ASSIGNED TASK →
The answer must be an exact copy of the entries that follow, with all images removed.
:: GIVEN INFORMATION
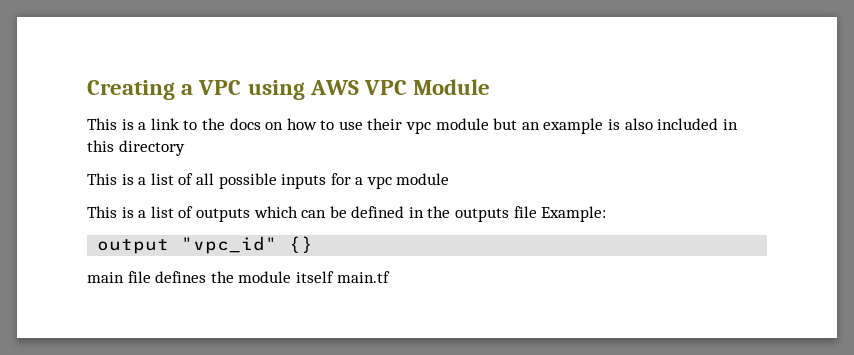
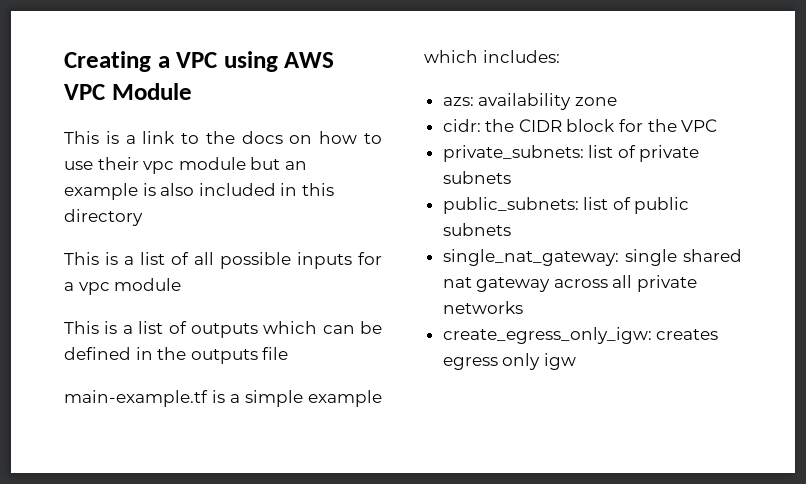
- This is a list of outputs which can be defined in the outputs file Example:
- output "vpc_id" {}
- main file defines the module itself main.tf
+ This is a list of outputs which can be defined in the outputs file
+ main-example.tf is a simple example which includes:
+ azs: availability zone
+ cidr: the CIDR block for the VPC
+ private_subnets: list of private subnets
+ public_subnets: list of public subnets
+ single_nat_gateway: single shared nat gateway across all private networks
+ create_egress_only_igw: creates egress only igw

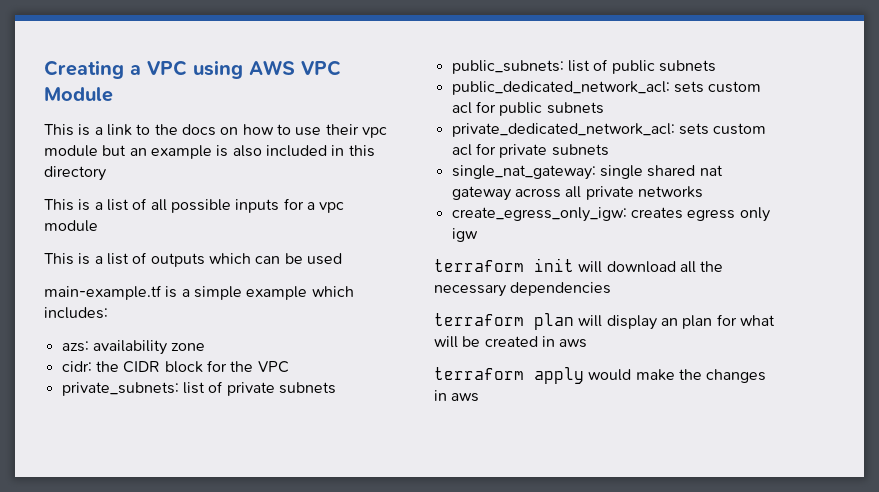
- This is a list of outputs which can be defined in the outputs file
+ This is a list of outputs which can be used
+ public_dedicated_network_acl: sets custom acl for public subnets
+ private_dedicated_network_acl: sets custom acl for private subnets
+ terraform init will download all the necessary dependencies
+ terraform plan will display an plan for what will be created in aws
+ terraform apply would make the changes in aws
::::
ANSWER AREA →
- This is a list of outputs which can be defined in the outputs file Example:
- output "vpc_id" {}
- main file defines the module itself main.tf
+ This is a list of outputs which can be defined in the outputs file
+ main-example.tf is a simple example which includes:
+ azs: availability zone
+ cidr: the CIDR block for the VPC
+ private_subnets: list of private subnets
+ public_subnets: list of public subnets
+ single_nat_gateway: single shared nat gateway across all private networks
+ create_egress_only_igw: creates egress only igw

- This is a list of outputs which can be defined in the outputs file
+ This is a list of outputs which can be used
+ public_dedicated_network_acl: sets custom acl for public subnets
+ private_dedicated_network_acl: sets custom acl for private subnets
+ terraform init will download all the necessary dependencies
+ terraform plan will display an plan for what will be created in aws
+ terraform apply would make the changes in aws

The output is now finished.